• İstanbul 16 °C
  • Ankara 21 °C

Bir Kitaptan Öğrendiklerim

Önder SAATÇİ

Kitaplar bilgilerimizin temel kaynağı. “Söz uçar yazı kalır” sözünün belgeleri. Kitaplar birbirimize aktardığımız tecrübelerimiz. Kitaplar bu yüzden en değerli varlıklarımız.

Bugüne kadar pek çok röportaj yayınladım. Başkaları da röportaj türündeki yazıları çeşitli dergilerde yayınladılar veya kitaplaştırdılar. Bu edebî türü çok sevdiğimdendir ki nerede buna dair bir kitap görsem ilgimi çıkar. 

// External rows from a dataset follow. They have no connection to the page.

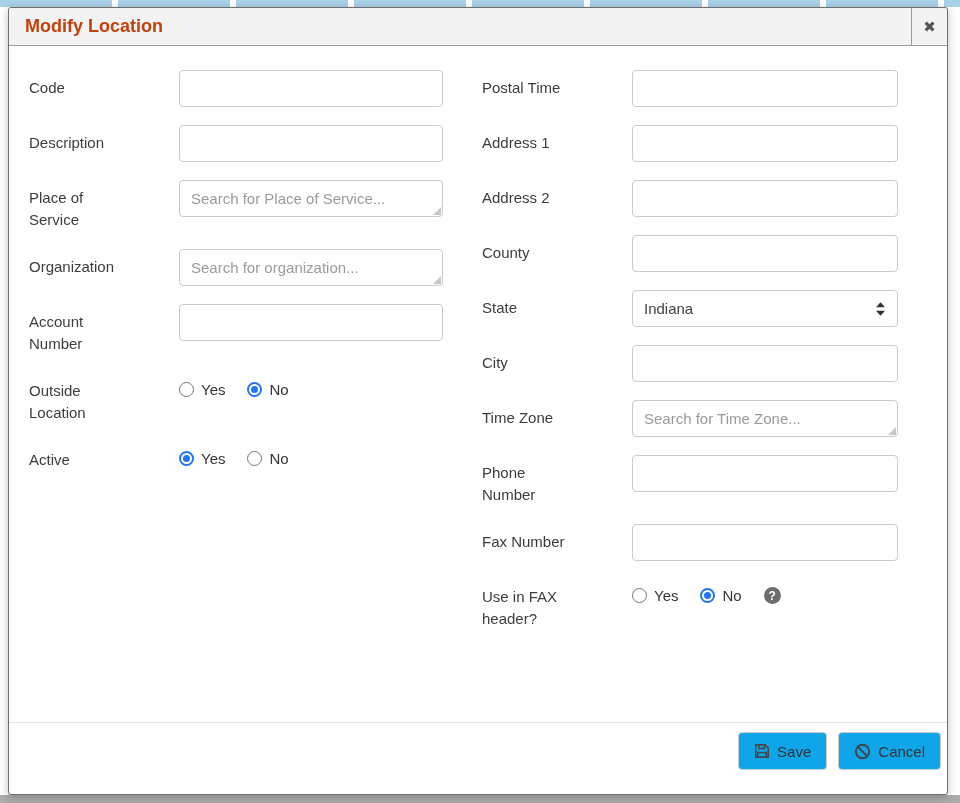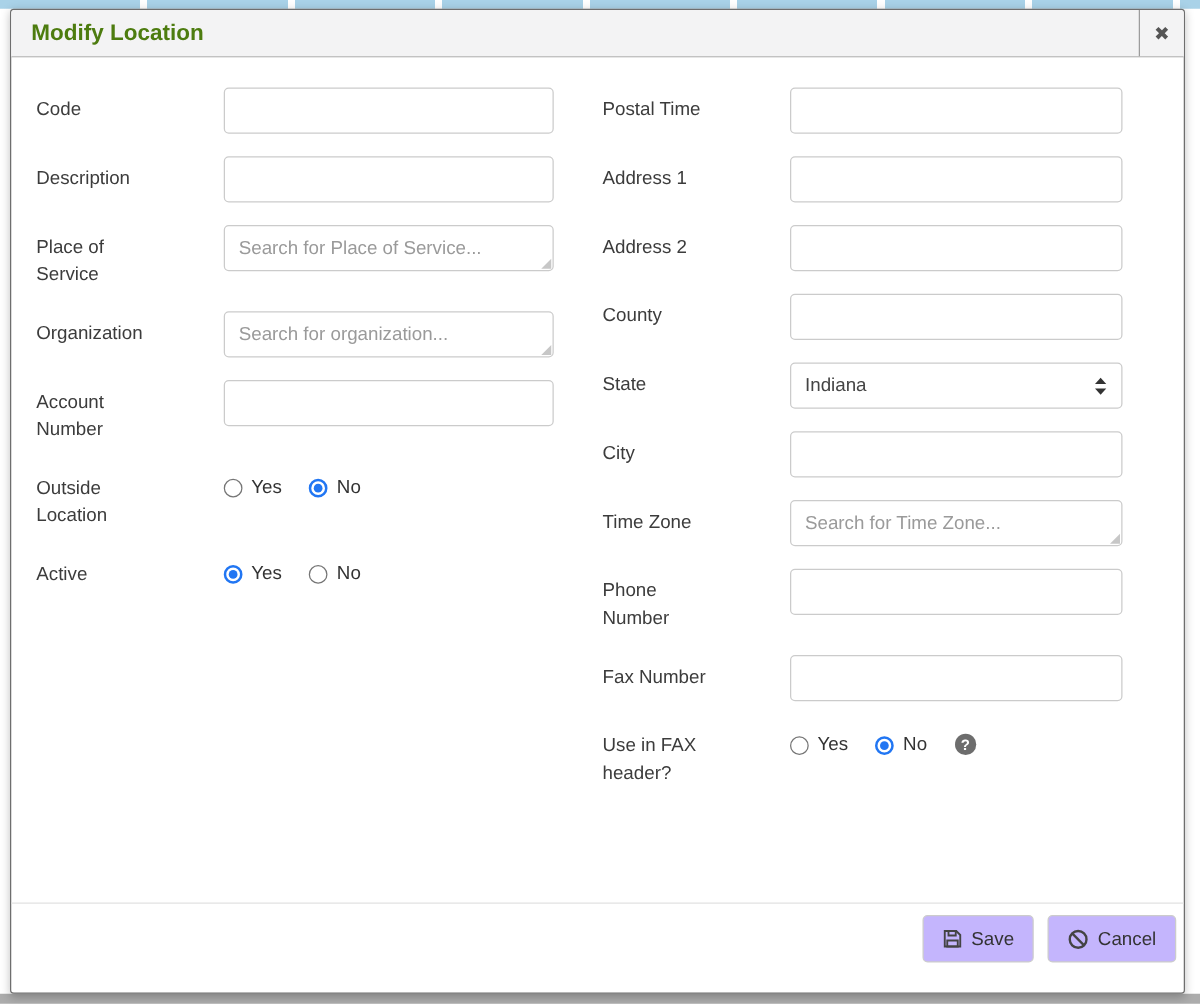"Modify Location" .modal-title { color: #4d7c0f -> #c2410c }
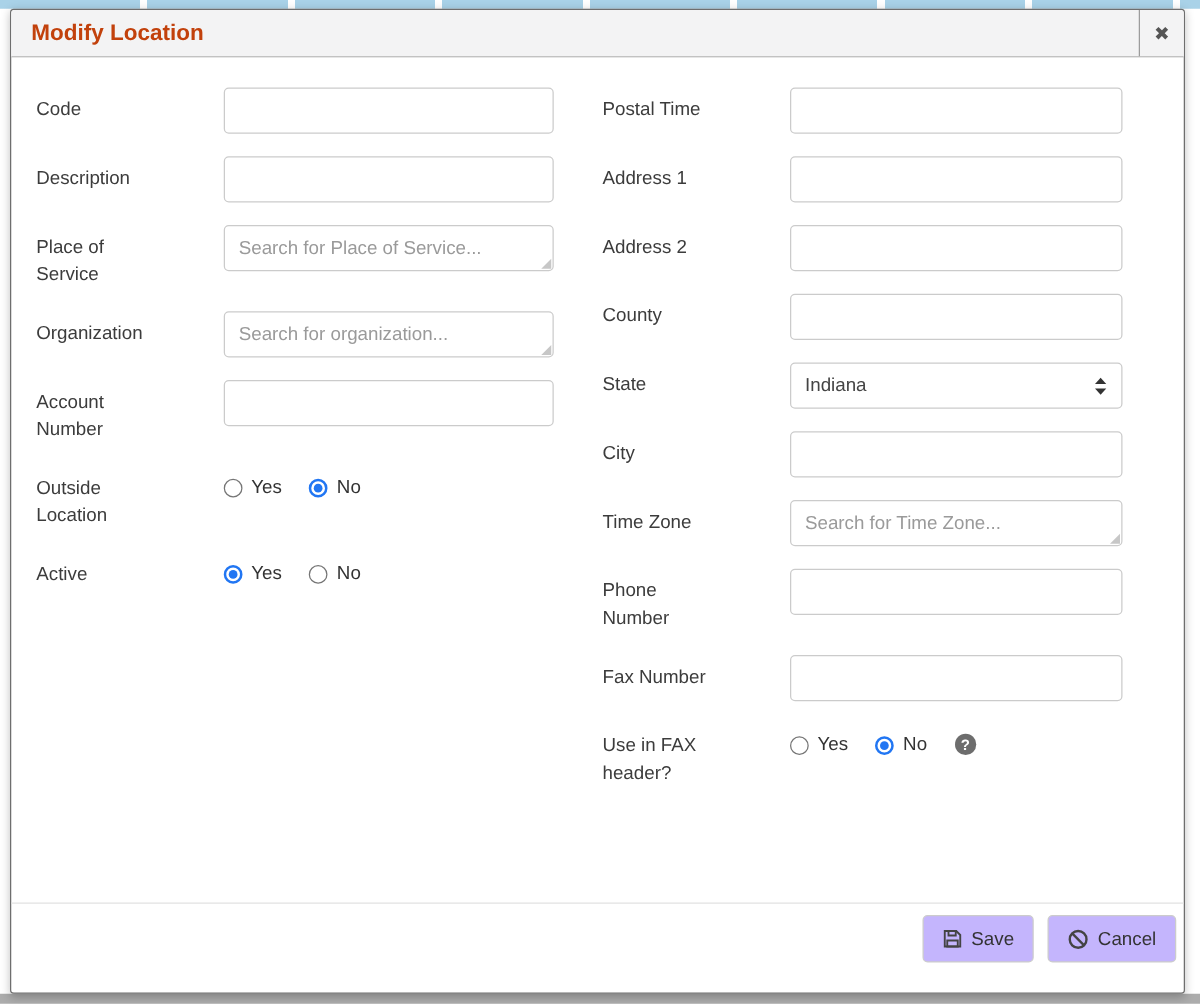"Yes" .radio-opt { align-items: flex-end -> center }
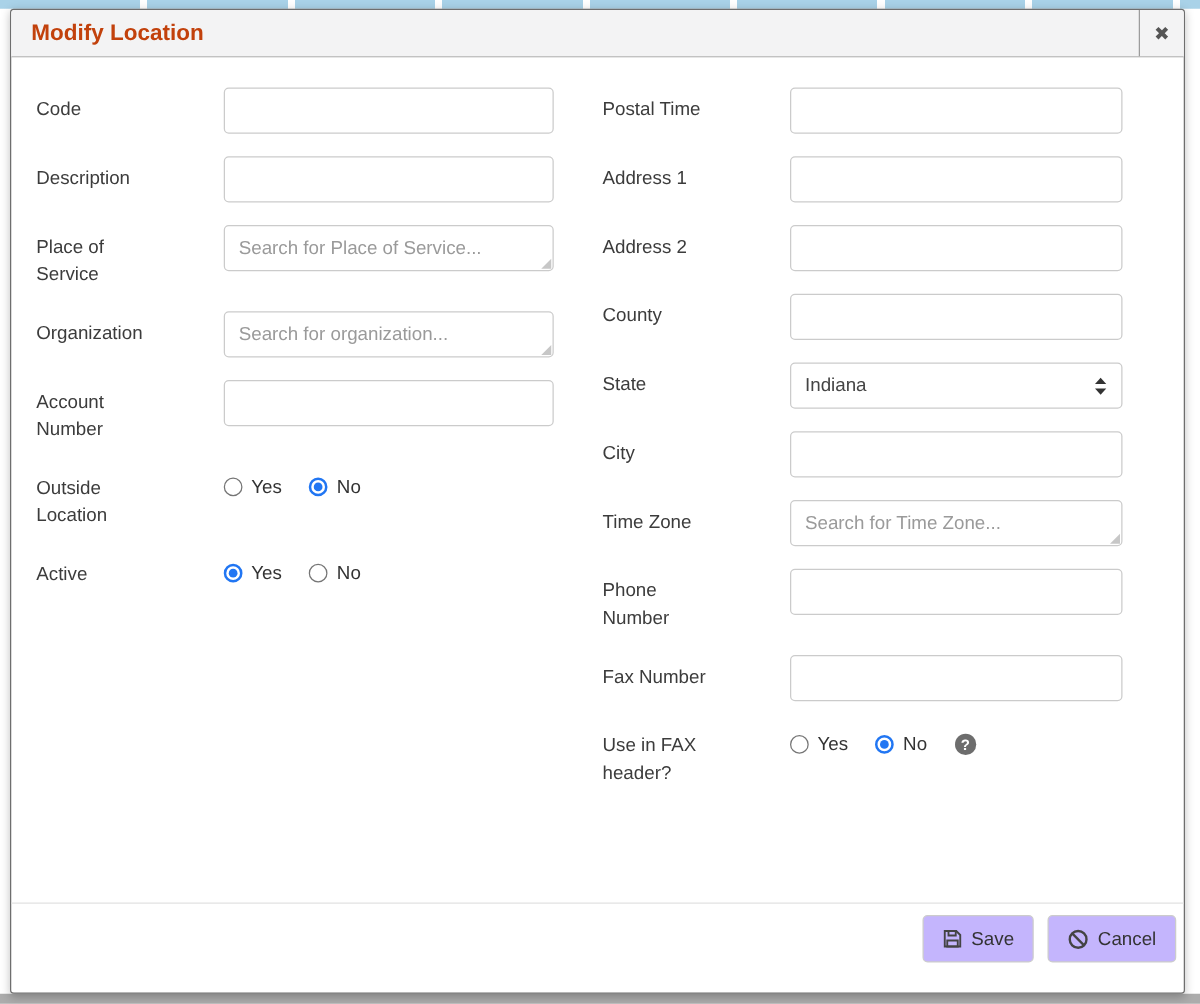"Save" .btn { background: #c4b5fd -> #0ea5e9 }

Röportajlar sıradan insanlarla değil de belli bir alanda yetişmiş veya tanınmış kişilerle yapıldığından, o kişinin aktaracağı bilgilere ve onun hayat tecrübelerine ulaşmamızı sağlıyor. Bu, bir bakıma bazı bilgilere kestirmeden ulaşmanın da yolunu açıyor. İşte, yakın zamanda okumuş olduğum ve kalburüstü şahsiyetlerin ilk ağızdan verdikleri bilgilerle dolu bir röportaj kitabı: Hasbihâller. Kitabı yayınlayan Zeynep Uluant. Eserde 18 kişi ile yapılan görüşmelerin kayıtları var. Bu isimler arasında edebiyatçılar, musıkişinaslar, akademisyenler, sanatkârlar var. Her birinin hatıraları ve anlattıkları okuyucuya birer hayat dersi gibi. 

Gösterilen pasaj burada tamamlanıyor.